Varie, 24 agosto 2003
VITO
VITO (Stefano Bicocchi) San Giovanni in Persiceto (Bologna) 23 dicembre 1957. Attore • «Partito con Lupo solitario all’alba delle fortune televisive di Ricci, quando non diceva una parola accontentandosi di spalleggiare la coppia Roversi-Blady con un’aria lunare e gli occhi sbarrati, ha poi lavorato moltissimo in teatro, ripescando Bertoldo, impersonando Don Camillo e facendo impazzire i bolognesi con le sue performance estive del Re Tamarro [...] Vito e Cofferati sono buoni amici, e la moglie dell’ex sindacalista ha persino firmato la prefazione di un libro fotografico di ricette in cui Vito indossa le vesti delle massaie emiliane» (Franco Giubilei, ”La Stampa” 23/8/2003). « prima di ogni altra cosa, in quanto attore, la fissità del volto. Troppo facile e superfluo prendere a termine di paragone l’inarrivabile Buster Keaton. Ma è intorno ai suoi grandi occhi tondi sgranati che è costruito il suo personaggio, la sua maschera dovremmo dire. Una maschera che tende inevitabilmente a prevalere sui personaggi che interpreta, ricondotti tutti a un segno di terra, a una dimensione di paese, a una vena di sentimentalismo molto emiliano. Con un po’ di malizia, cioè non tanto innocente.

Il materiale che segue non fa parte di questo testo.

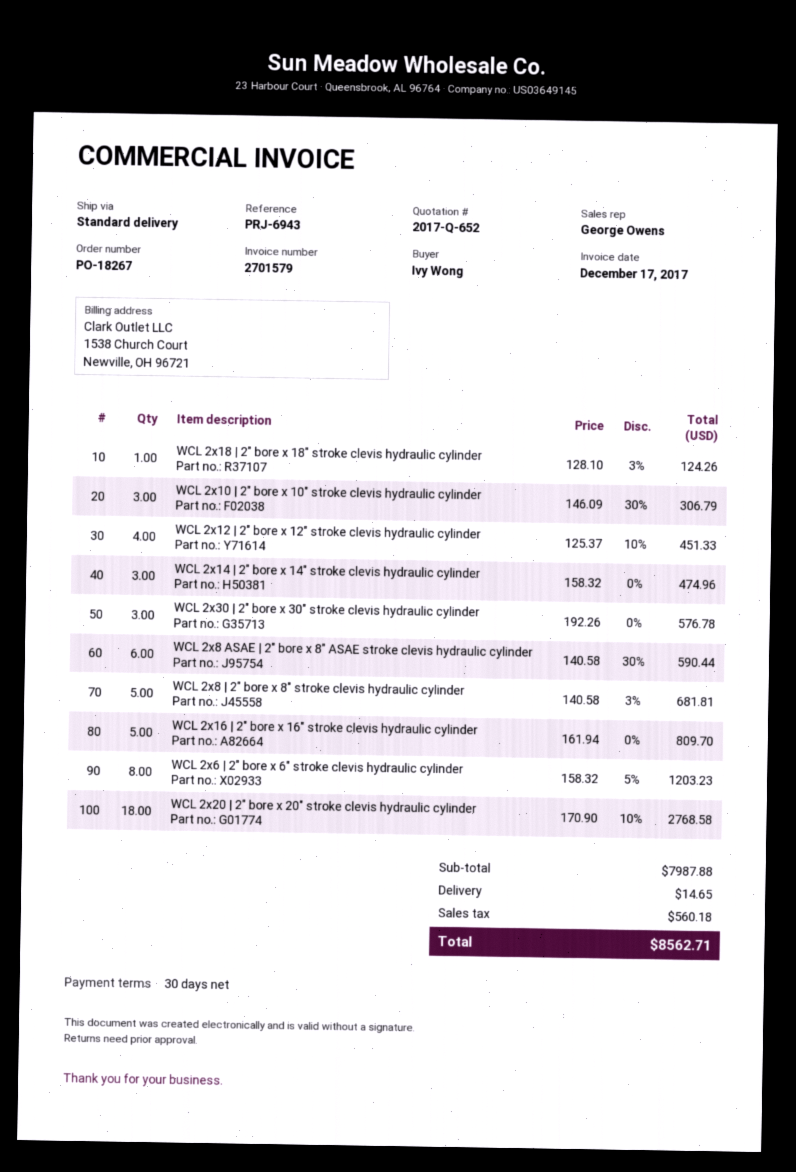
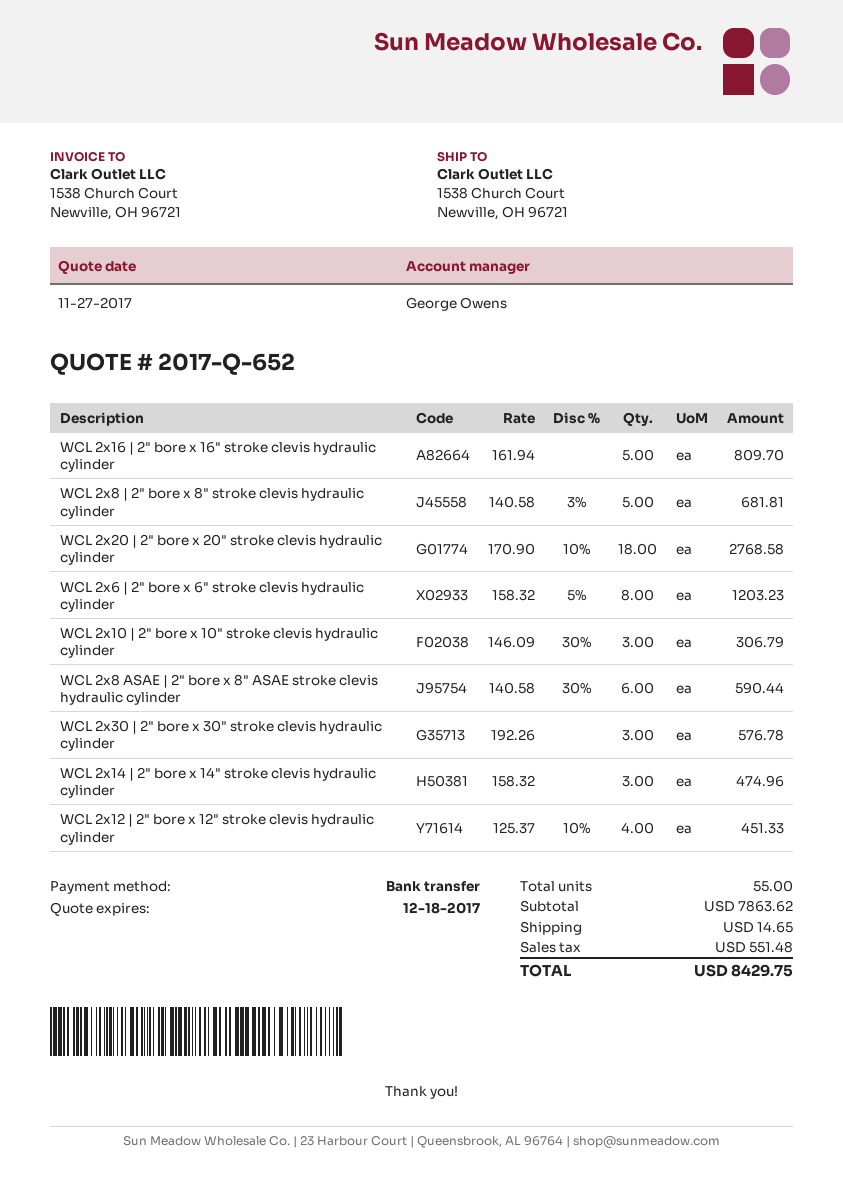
WCL 2x18 | 2" bore x 18" stroke clevis hydraulic cylinder: 1 x 128.10 - 3% = 124.26 -> none
subtotal: 7987.88 -> 7863.62
tax: 560.18 -> 551.48
total: 8562.71 -> 8429.75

Dice quel volto uno stupore, però scopertamente ammiccante, in cerca di una comunicazione con chi ha di fronte. Lontanissimo insomma dallo stupore ”a bocca aperta” di Giuseppe Desa da Copertino, il santo che volava caro a Carmelo Bene, troppo barocco e meridionale per queste latitudini. […]» (Gianni Manzella, ”il manifesto” 13/3/2005).